The introduction of artificial intelligence (AI), particularly large language models (LLMs) such as the generative pre-trained transformer (GPT) series into the medical field has heralded a new era of data-driven medicine. AI’s capacity for processing vast datasets has enabled the development of predictive models that can forecast patient outcomes with remarkable accuracy. LLMs like GPT and its successors have demonstrated an ability to understand and generate human-like text, facilitating their application in medical documentation, patient interaction, and even in generating diagnostic reports from patient data and imaging findings. Over the past 10 years, the development of AI, LLMs, and GPTs has significantly impacted the field of neurosurgery and spinal care as well [
1-
5].
Zaidat et al. [
6] studied performance of a LLM in the generation of clinical guidelines for antibiotic prophylaxis in spine surgery. This study delves into the capabilities of ChatGPT’s models, GPT-3.5 and GPT-4.0, showcasing their potential to streamline medical processes. They suggest that GPT-3.5’s ability to generate clinically relevant antibiotic use guidelines for spinal surgery is commendable; however, its limitations, such as the inability to discern the most crucial aspects of the guidelines, redundancy, fabrication of citations, and inconsistency, pose significant barriers to its practical application. GPT-4.0, on the other hand, demonstrates a marked improvement in response accuracy and the ability to cite authoritative guidelines, such as those from the North American Spine Society (NASS). This model’s enhanced performance, including a 20% increase in response accuracy and the ability to cite the NASS guideline in over 60% of responses, suggests a more reliable tool for clinicians seeking to integrate AI-generated content into their practice.

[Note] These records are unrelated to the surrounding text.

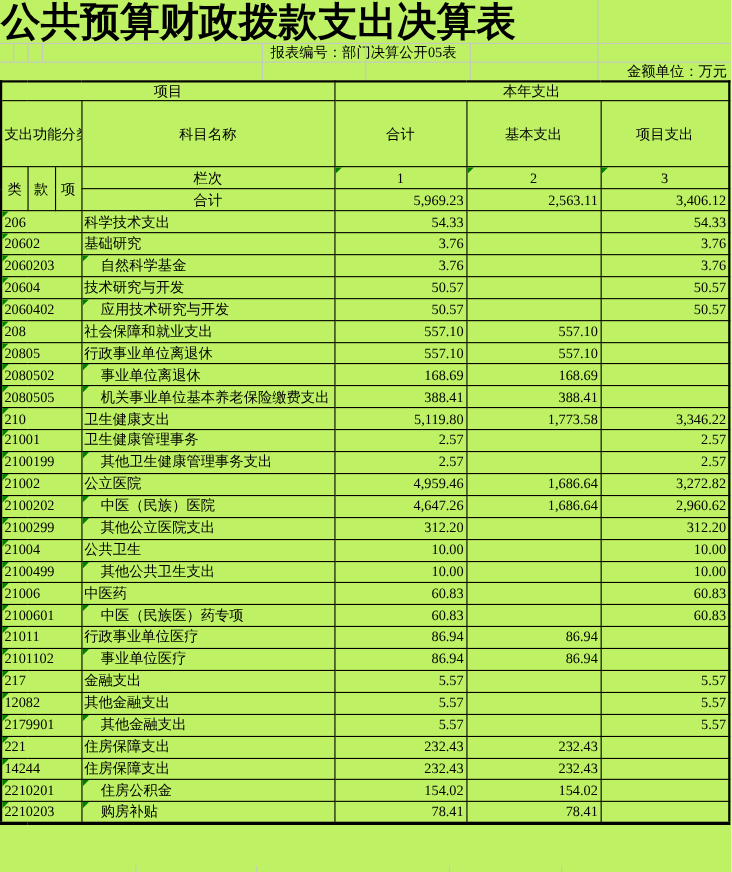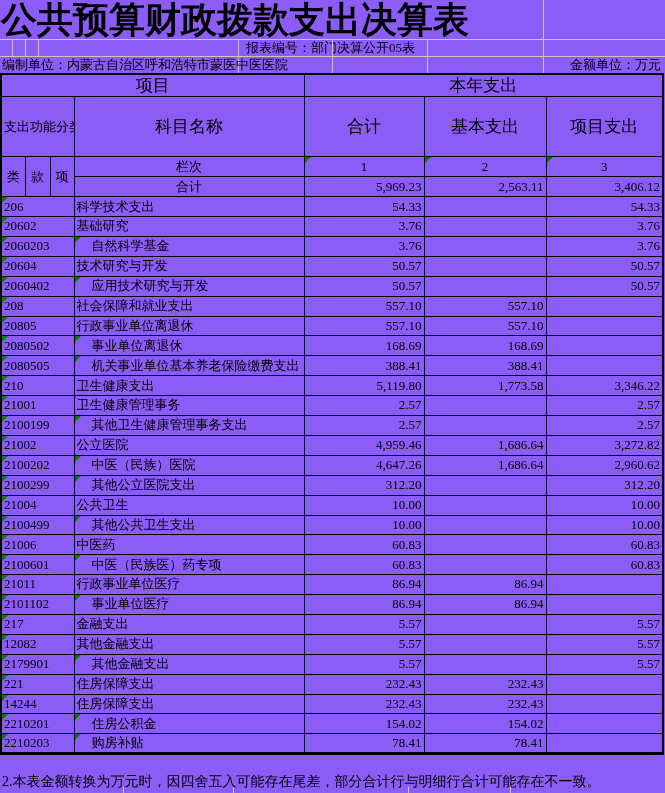"公共预算财政拨款支出决算表" .page { background: #8b5cf6 -> #bef264 }
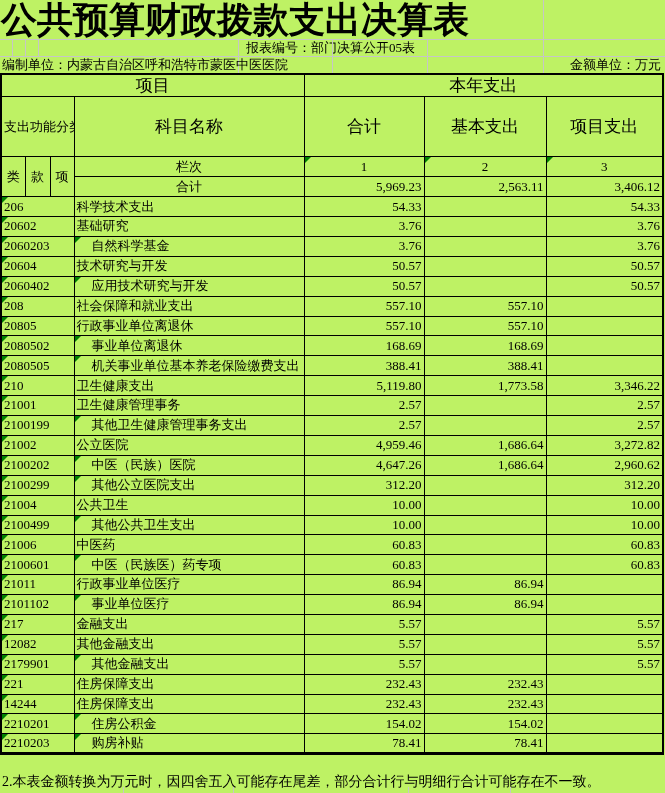"编制单位：内蒙古自治区呼和浩特市蒙医中医医院" span.left { html: <span>编制单位：内蒙古自治区呼和浩特市蒙医中医医院</span> -> none }
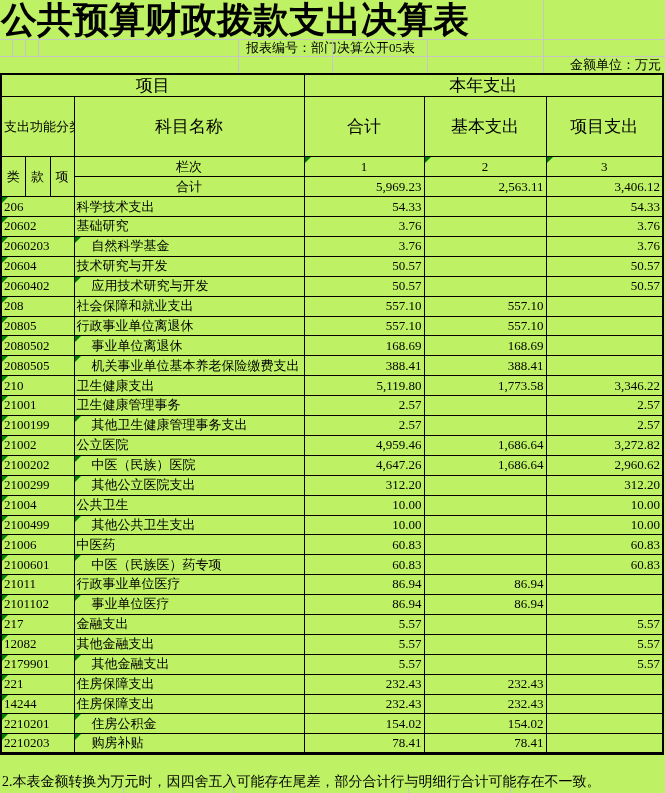"项目" td.hdr { font-size: 17px -> 13px }
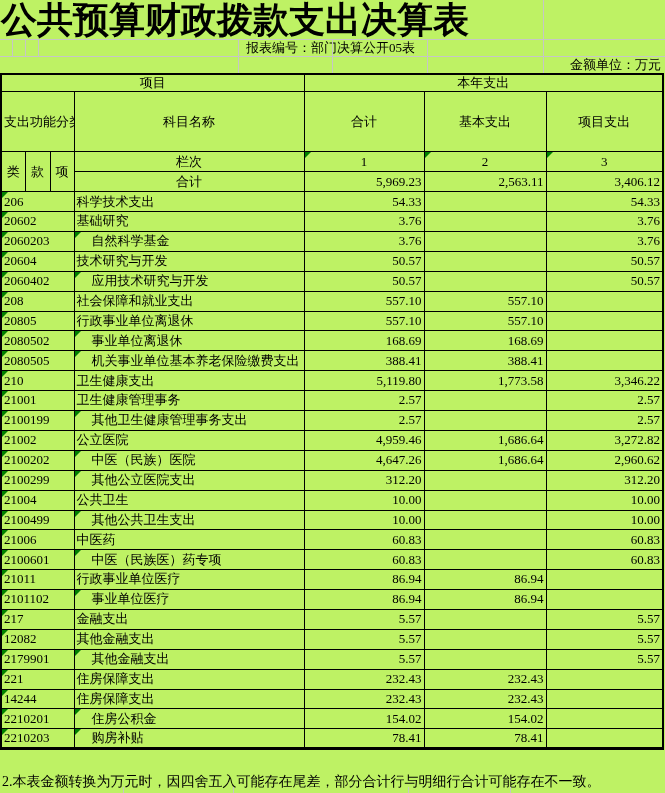"2.本表金额转换为万元时，因四舍五入可能存在尾差，部分合计行与明细行合计可能存在" span { html: <span>2.本表金额转换为万元时，因四舍五入可能存在尾差，部分合计行与明细行合计可能存在不一致。</span> -> none }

However, the study’s findings also highlight the inherent unpredictability of LLM responses and the potential for “artificial hallucination,” where models generate spurious statements without a solid basis in their training data. This phenomenon raises concerns about the ethical implications of using LLMs in clinical settings, particularly regarding patient care and liability. The possibility of LLMs providing inaccurate responses, especially when prompted for medical advice, necessitates a cautious approach to their deployment. We also pay attention to the limitations of the study itself, including the outdated nature of the NASS guidelines, which have not been updated since 2013, and the potential biases and gaps in the medical knowledge contained within the LLMs’ training data. These factors highlight the importance of ongoing research and development to ensure that LLMs are trained on the most recent and relevant medical literature.
From the perspective of a spine surgeon, the advancements from GPT-3.5 to GPT-4.0 are noteworthy. Recent studies have showcased the diverse applications of these AI models, from enhancing clinical outcomes aiding in diagnostics and patient care [
7,
8]. While LLMs like GPT-3.5 and GPT-4.0 hold significant promise for enhancing clinical practice, their current application should be approached with caution. Clinicians must critically evaluate the information provided by these models and should not rely on them exclusively for clinical recommendations. The future direction of LLM development, including the anticipated release of GPT-4.0 Turbo and domain-specific models trained on medical literature, offers exciting possibilities for the field. However, the medical community must balance this enthusiasm with rigorous research to understand the models’ limitations and to develop evidence-based guidelines for their safe and effective use in clinical settings. As we stand on the beginning of a new era in medical AI, it is imperative that we proceed with both caution and optimism, ensuring that patient care remains at the forefront of our priorities.